Your Parenting Info Sign Up

Living With Autism

by BBlock | March 4th, 2009 | Infants/Toddlers

Autism KidAutism causes children to experience the world very differently than most people do. Autism, sometimes called classical autism, is a brain disorder that affects your child’s development. It is first recognizable in early infancy, or childhood, usually by the age of three, and generally follows a steady course without remission. Since people with autism have very different features or symptoms, health care providers think of autism as a spectrum disorder. Autism is a disorder that is first diagnosed in early childhood, and the main signs and symptoms that usually are involved are communication, social interactions, repetitive behaviors, and having limited activities and interests. These behaviors can range from mild to disabling.
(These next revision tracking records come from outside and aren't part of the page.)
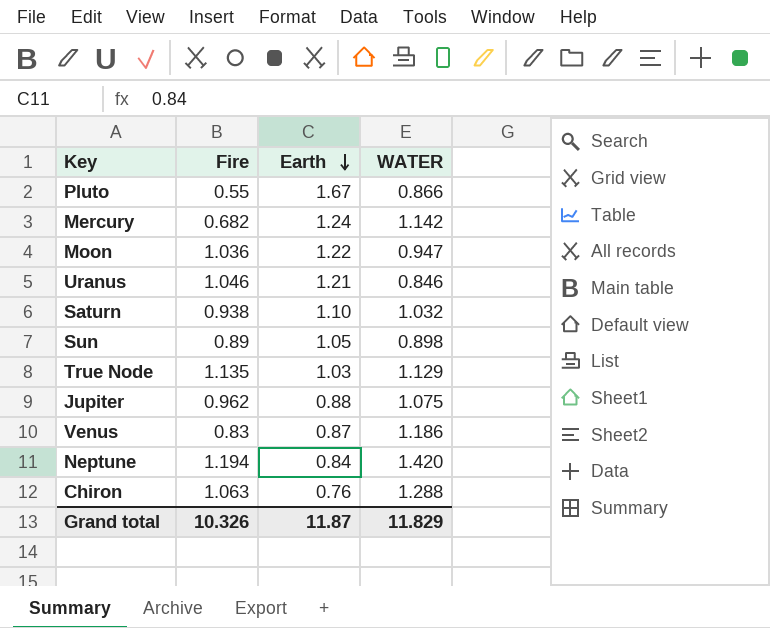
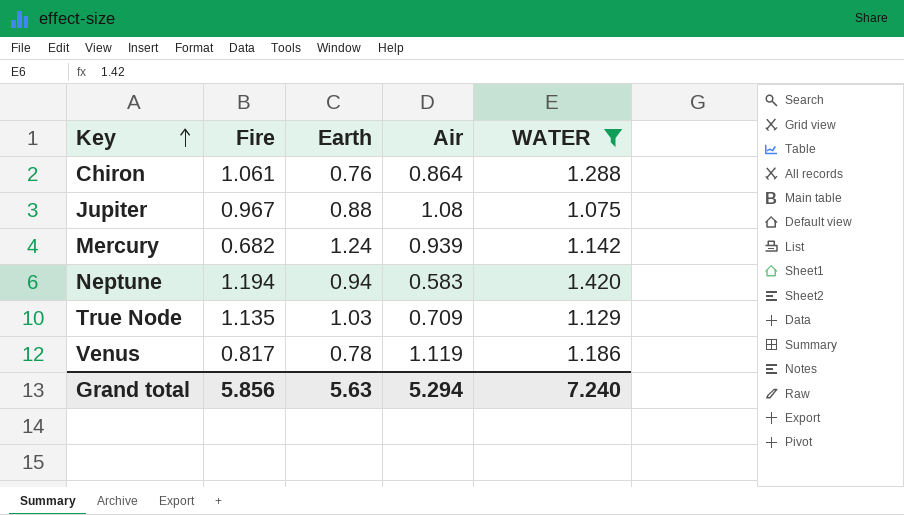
filter: none -> WATER >= 1.075
row order: Earth descending -> Key ascending
column Air | position: none -> 4
Chiron | Fire: 1.063 -> 1.061
Jupiter | Fire: 0.962 -> 0.967
Neptune | Earth: 0.84 -> 0.94
Venus | Fire: 0.83 -> 0.817
Venus | Earth: 0.87 -> 0.78
Grand total | Fire: 10.326 -> 5.856
Grand total | Earth: 11.87 -> 5.63
Grand total | WATER: 11.829 -> 7.240

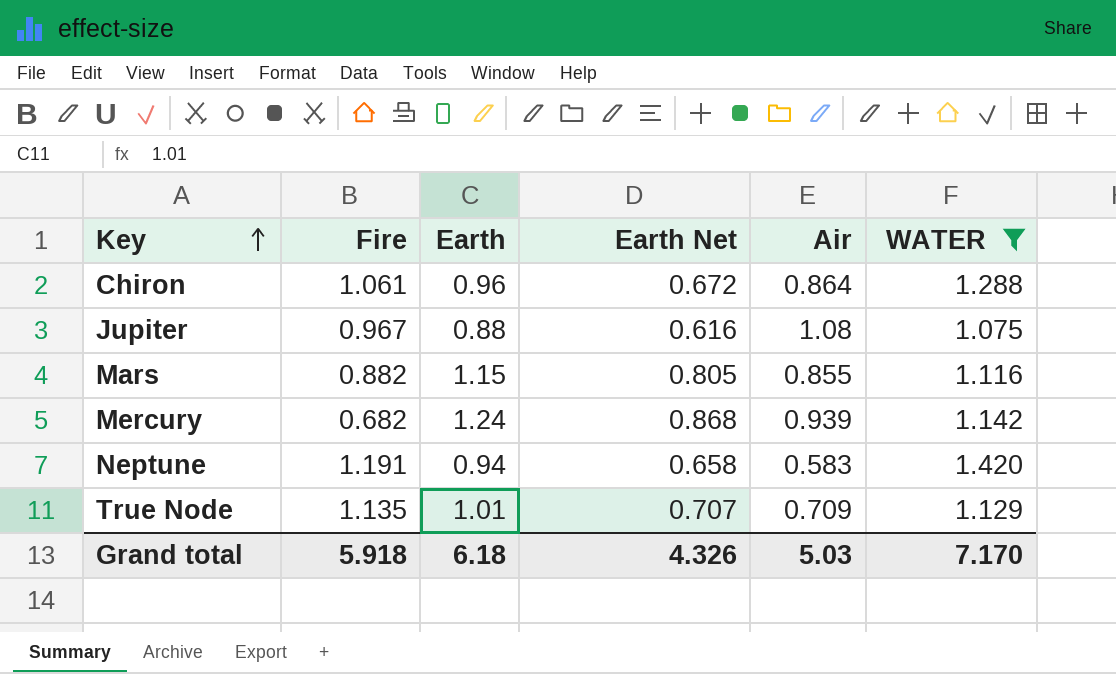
column Earth Net | formula: none -> [Earth] * 0.7
row Venus: 0.817 | 0.78 | 1.119 | 1.186 -> none
Chiron | Earth: 0.76 -> 0.96
row Mars: none -> 0.882 | 1.15 | 0.805 | 0.855 | 1.116
Neptune | Fire: 1.194 -> 1.191
True Node | Earth: 1.03 -> 1.01
Grand total | Fire: 5.856 -> 5.918
Grand total | Earth: 5.63 -> 6.18
Grand total | Air: 5.294 -> 5.03
Grand total | WATER: 7.240 -> 7.170

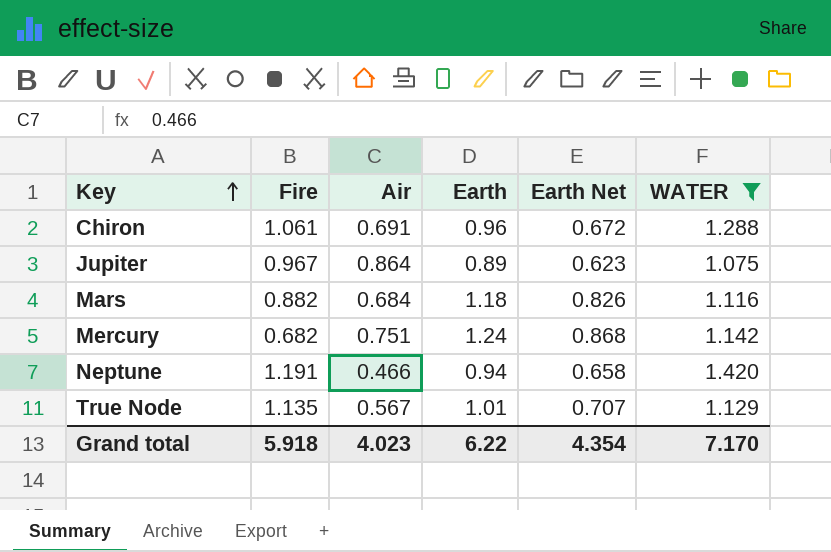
column Air | position: 5 -> 3
Chiron | Air: 0.864 -> 0.691
Jupiter | Air: 1.08 -> 0.864
Jupiter | Earth: 0.88 -> 0.89
Jupiter | Earth Net: 0.616 -> 0.623
Mars | Air: 0.855 -> 0.684
Mars | Earth: 1.15 -> 1.18
Mars | Earth Net: 0.805 -> 0.826
Mercury | Air: 0.939 -> 0.751
Neptune | Air: 0.583 -> 0.466
True Node | Air: 0.709 -> 0.567
Grand total | Air: 5.03 -> 4.023
Grand total | Earth: 6.18 -> 6.22
Grand total | Earth Net: 4.326 -> 4.354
People who have autism have trouble communicating and interacting with other people. Experts assess that about three to six children out of every 1,000 will have autism. Males are four times more likely than females to have autism. The symptoms of autism vary from person to person, and some can be worse in some people than in other people. Some common signs of autism include not making eye contact, avoiding cuddling or hugging, not responding to voices or sounds, not talking to others, not using language properly, rocking back and forth, spinning, banging his or her head, staring at parts of an object, not understanding verbal or nonverbal language, not playing pretend games, and being concerned with order, routine or rituals. Some autistic children have special skills, such as the ability to do complex math problems in their head or count cards.

The cause of autism is unknown and lasts throughout a person’s lifetime. There is no cure, but treatment can help. For many autistic children, their symptoms improve with treatment and with age. Children do not outgrow autism, but studies show that early diagnosis and intervention can lead to a significantly improved outcome in which some autistic children can grow up and lead somewhat typical lives.